David Estévez

Your Website Has a New Audience. And It's Not Human

Want to LearnDev Insights

March 19, 20268 min read

AISEOLLMChatGPTWeb Developmentllms.txtDiscoverability

Your Website Has a New Audience (And It's Not Human)

There was a moment (probably sometime in late 2024, maybe early 2025) when the way people find information on the internet changed fundamentally. Not dramatically, not with a single event, but gradually and irreversibly. The shift wasn't about a new search engine. It was about the fact that search engines themselves started thinking.

Google introduced AI Overviews. ChatGPT got browsing capabilities. Perplexity became a serious research tool. Claude learned to search the web. And suddenly, the question wasn't just "how does Google rank my page?" but "can an AI agent understand what my site is about?"

This is the first post in a three-part series about what I did to prepare my personal website for this shift, not just as SEO hygiene, but as a genuine rethinking of who (or what) is consuming my content.

The Old Mental Model

For years, SEO meant one thing: make Google happy.

Write good titles. Add meta descriptions. Use semantic HTML. Build backlinks. Optimize images. Sprinkle in some structured data. Submit a sitemap. Pray to the Core Web Vitals gods.

This model worked, and still works, for a specific consumer: a search engine crawler that reads HTML, follows links, and ranks pages based on relevance signals. Googlebot is sophisticated, but its fundamental operation is predictable. It wants HTML. It wants links. It wants signals of authority.

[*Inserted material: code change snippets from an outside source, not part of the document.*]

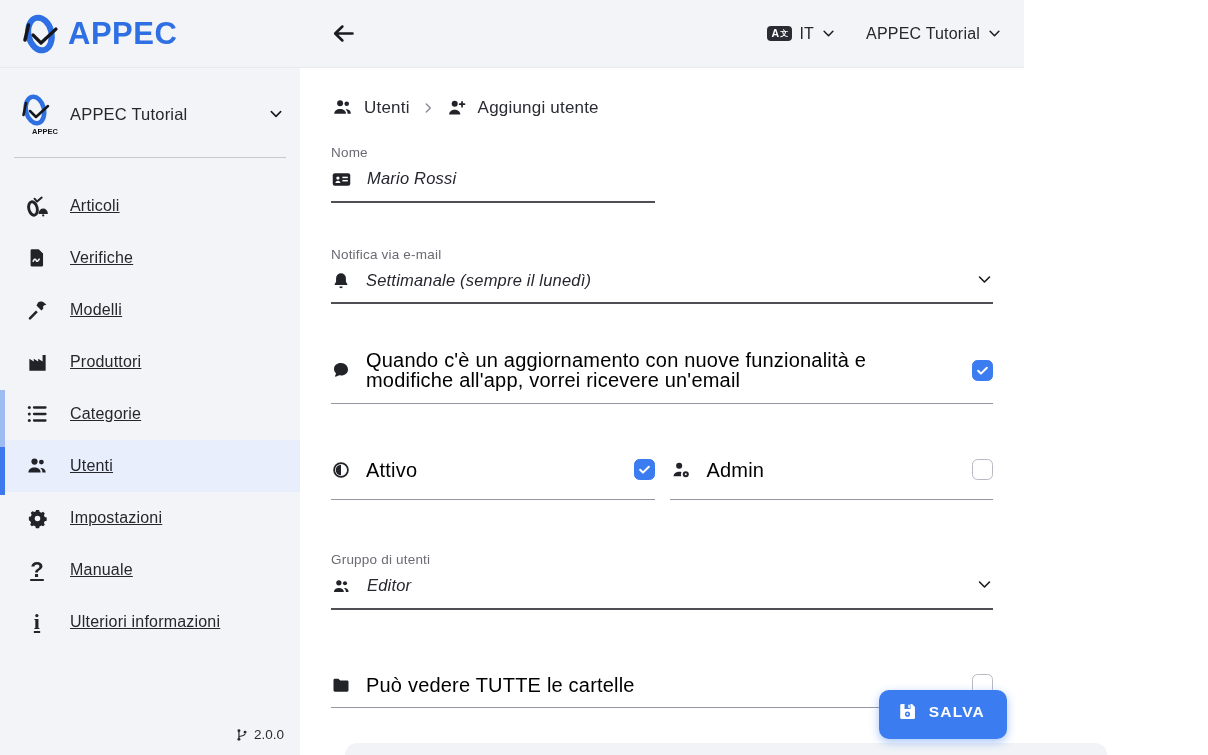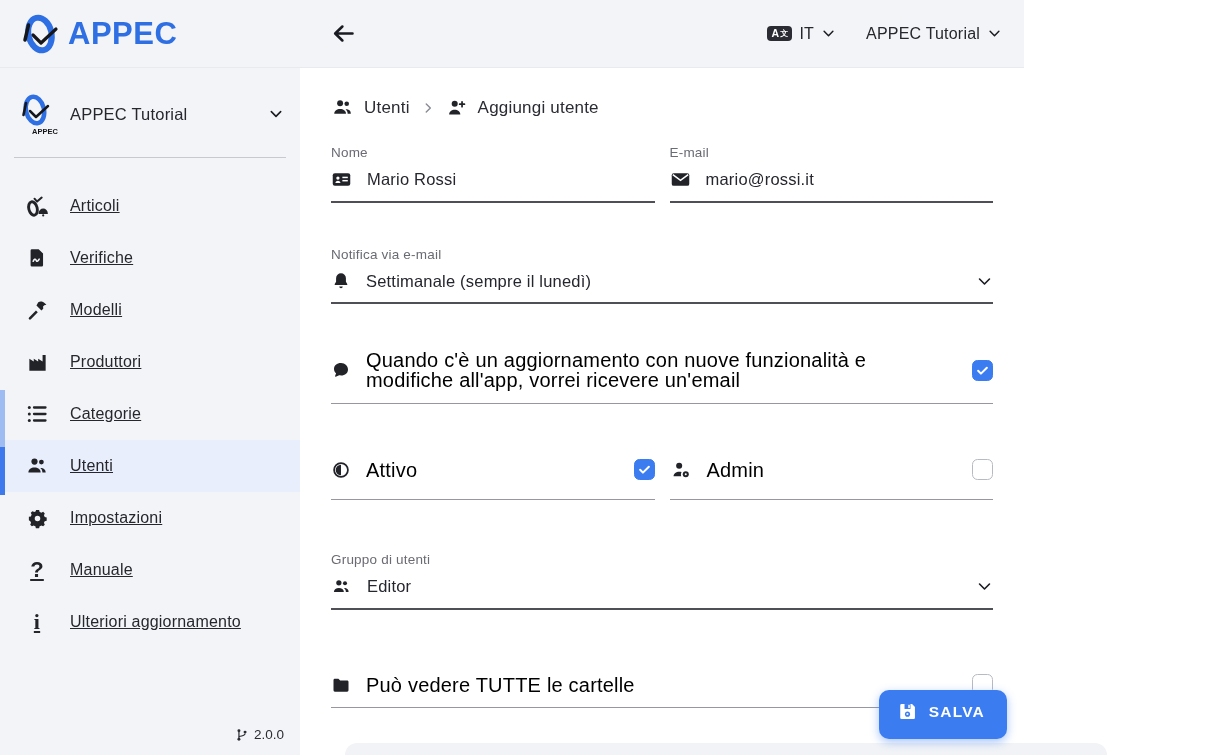"E-mail" div.field { html: <div> <div>E-mail</div> <div> <span> <svg> <rect></rect> <path></path> </svg> </span> <span>mario@rossi.it</span> </div> </div> -> none }
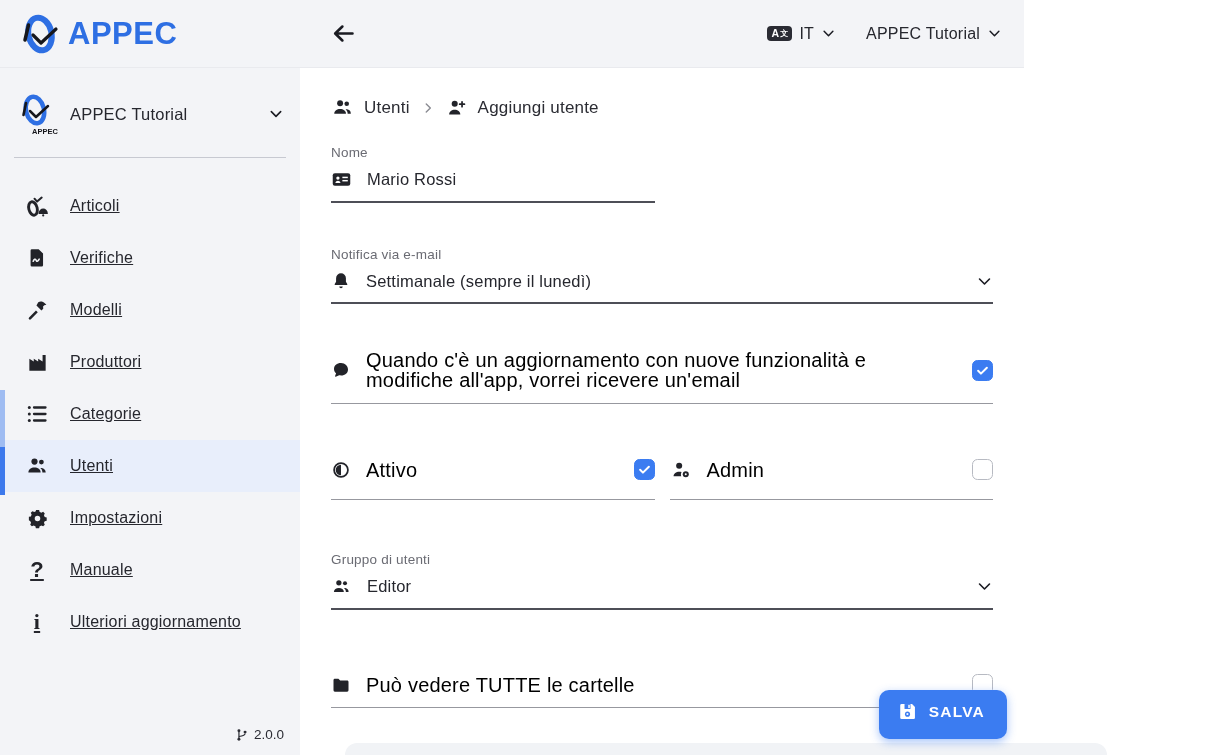"Mario Rossi" .control { align-items: center -> none; font-style: none -> italic }
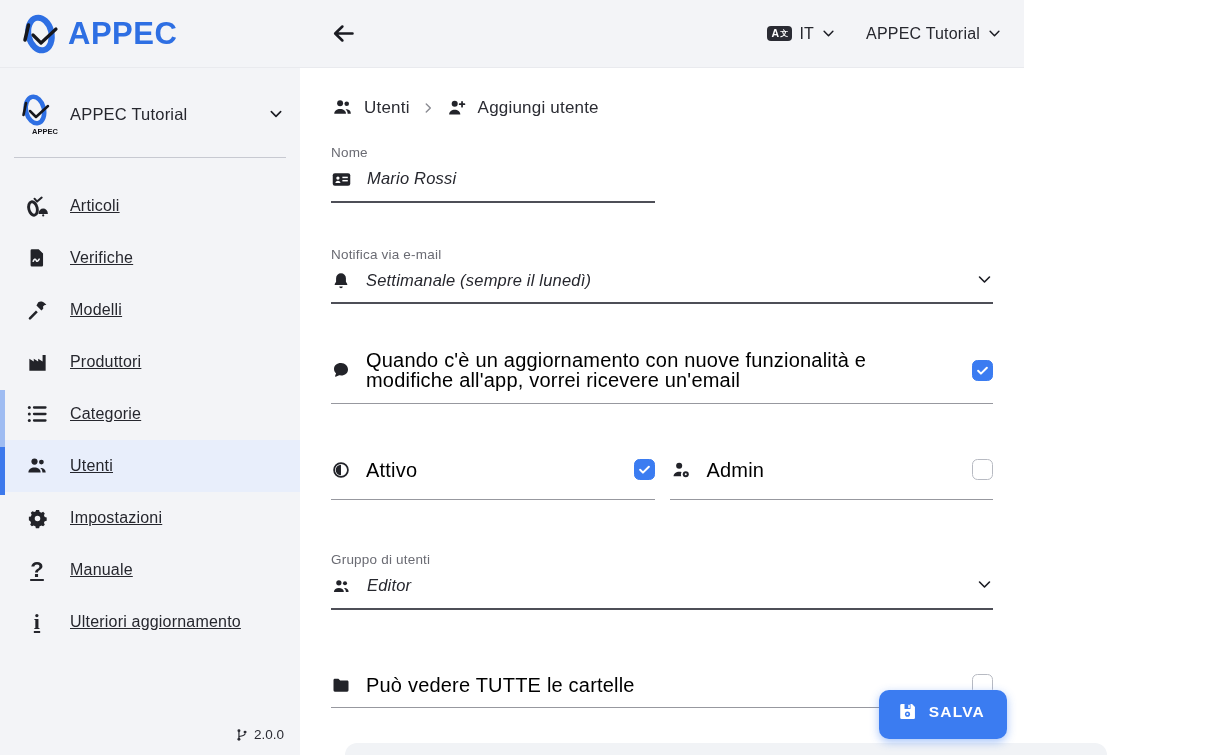"Ulteriori aggiornamento" span.nav-label { text: aggiornamento -> informazioni }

But something happened. The consumer changed.

The New Consumers

Today, your website has at least three distinct types of automated visitors:

1. Traditional Search Crawlers

Googlebot, Bingbot, and their friends. These haven't gone away. They still read your HTML, process your structured data, and rank your pages. The traditional SEO playbook still applies.

2. AI Search Agents

These are the new players. When a user asks ChatGPT "who is David Estévez developer?" with browsing or search enabled, ChatGPT doesn't just lean on its training data (which might be outdated). Instead, it dispatches a search agent (OAI-SearchBot) that actually browses the web in real time, reads pages, and brings back information to compose an answer. (Without search, it falls back to whatever it memorized at training time, which is exactly the stale answer you want to avoid.)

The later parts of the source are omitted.